**Problem to solve**. Set down each line exactly, beginning with the one that contains "Pinwheel Design Geometric" and continuing through the last line of the listing, and nothing else.

**Dataset excerpts**.

****************

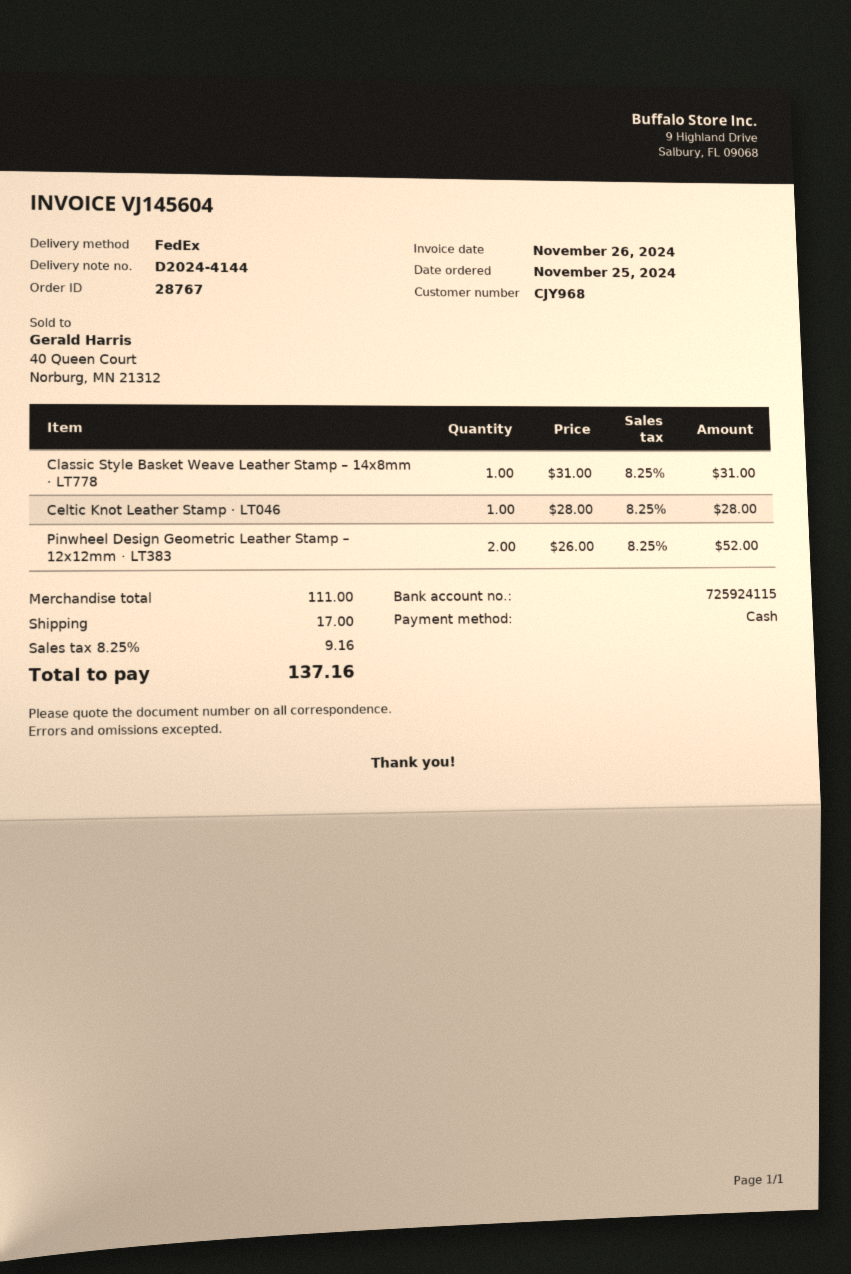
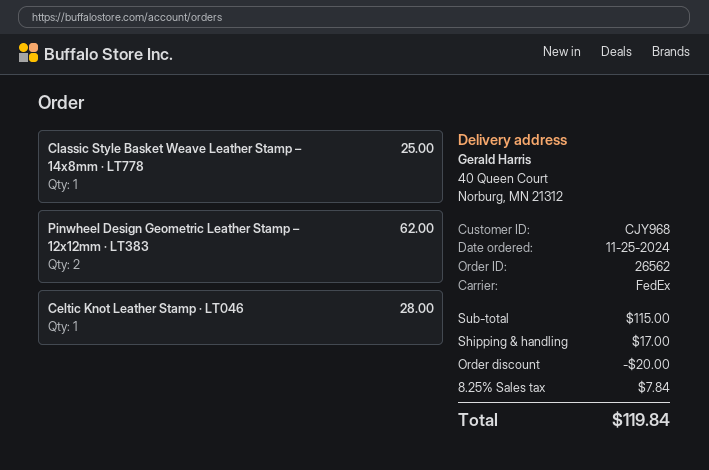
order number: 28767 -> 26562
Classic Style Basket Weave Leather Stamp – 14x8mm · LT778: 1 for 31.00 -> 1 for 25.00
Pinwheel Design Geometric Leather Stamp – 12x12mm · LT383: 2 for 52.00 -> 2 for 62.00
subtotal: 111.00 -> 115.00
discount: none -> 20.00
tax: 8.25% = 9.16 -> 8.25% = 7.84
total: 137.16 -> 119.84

****************

**Task answer**.
Pinwheel Design Geometric Leather Stamp – 12x12mm · LT383: 2 for 52.00 -> 2 for 62.00
subtotal: 111.00 -> 115.00
discount: none -> 20.00
tax: 8.25% = 9.16 -> 8.25% = 7.84
total: 137.16 -> 119.84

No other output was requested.